## [AIM OF THE EXERCISE]
Leave every picture out, and print the full listing again exactly.

## [EXERCISE INPUTS]
§

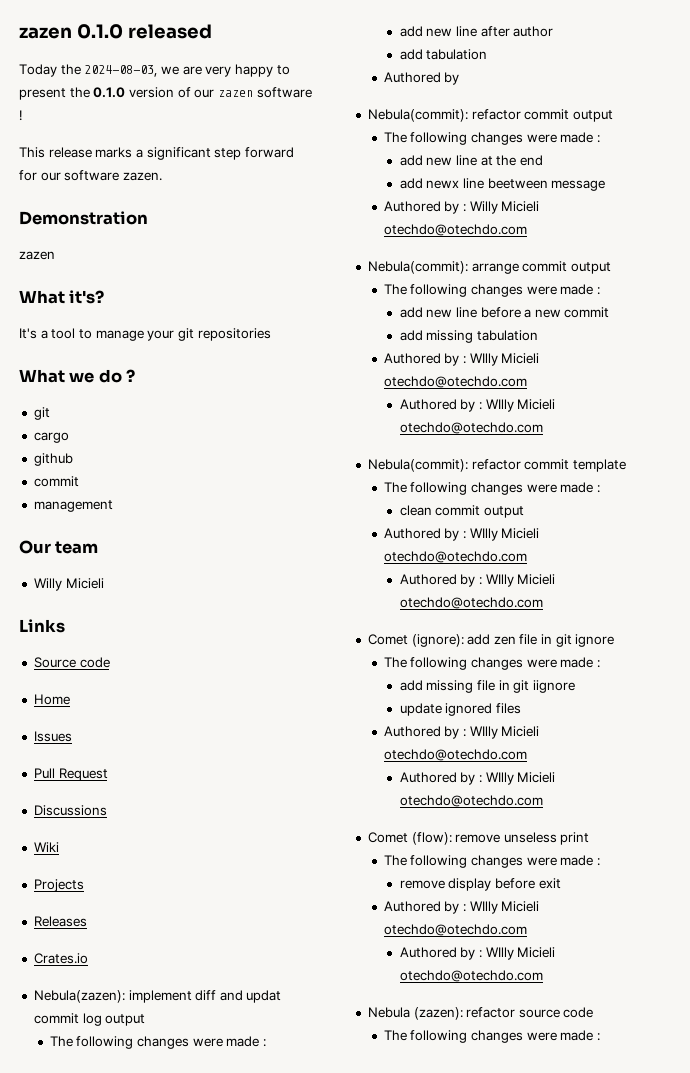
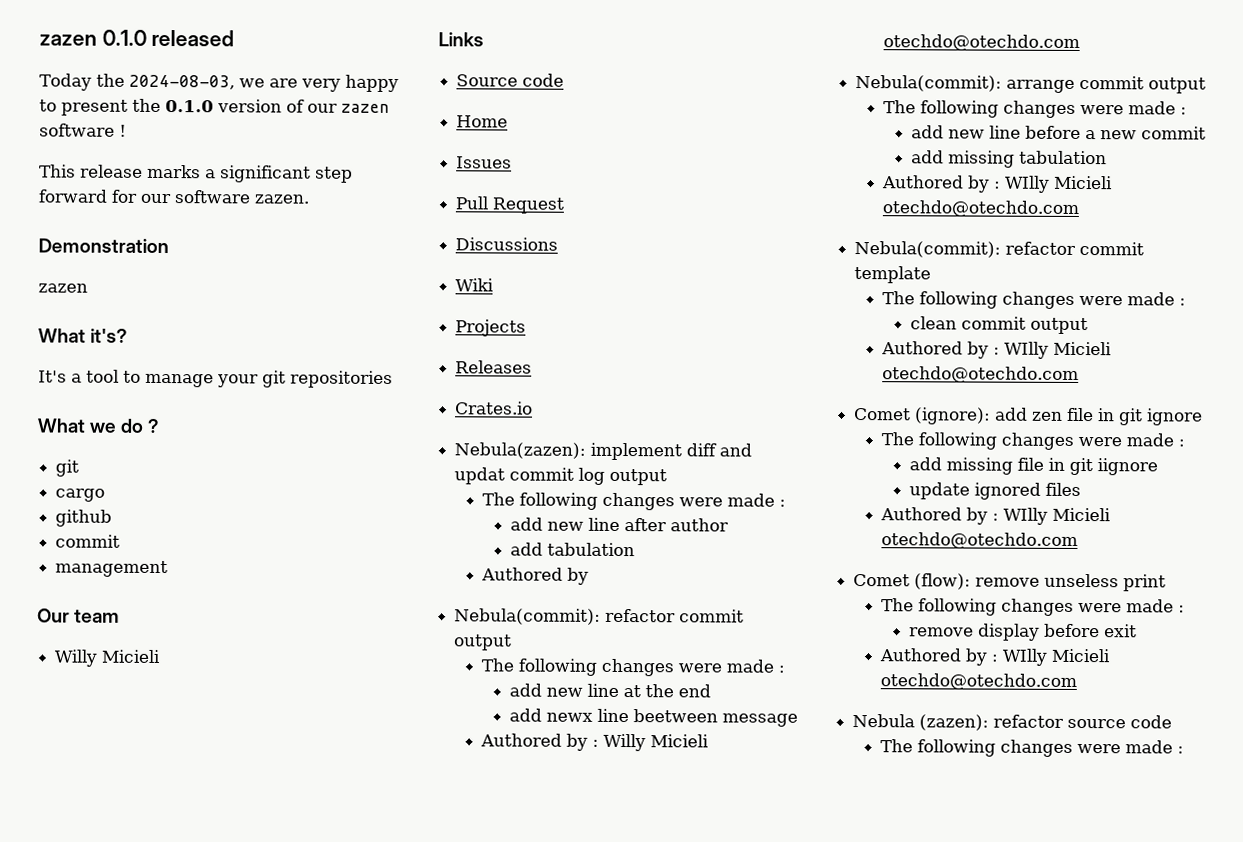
  add missing tabulation
- Authored by : WIlly Micieli otechdo@otechdo.com
  clean commit output
- Authored by : WIlly Micieli otechdo@otechdo.com
  update ignored files
- Authored by : WIlly Micieli otechdo@otechdo.com
  remove display before exit
- Authored by : WIlly Micieli otechdo@otechdo.com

§

## [SOLUTION]
  add missing tabulation
- Authored by : WIlly Micieli otechdo@otechdo.com
  clean commit output
- Authored by : WIlly Micieli otechdo@otechdo.com
  update ignored files
- Authored by : WIlly Micieli otechdo@otechdo.com
  remove display before exit
- Authored by : WIlly Micieli otechdo@otechdo.com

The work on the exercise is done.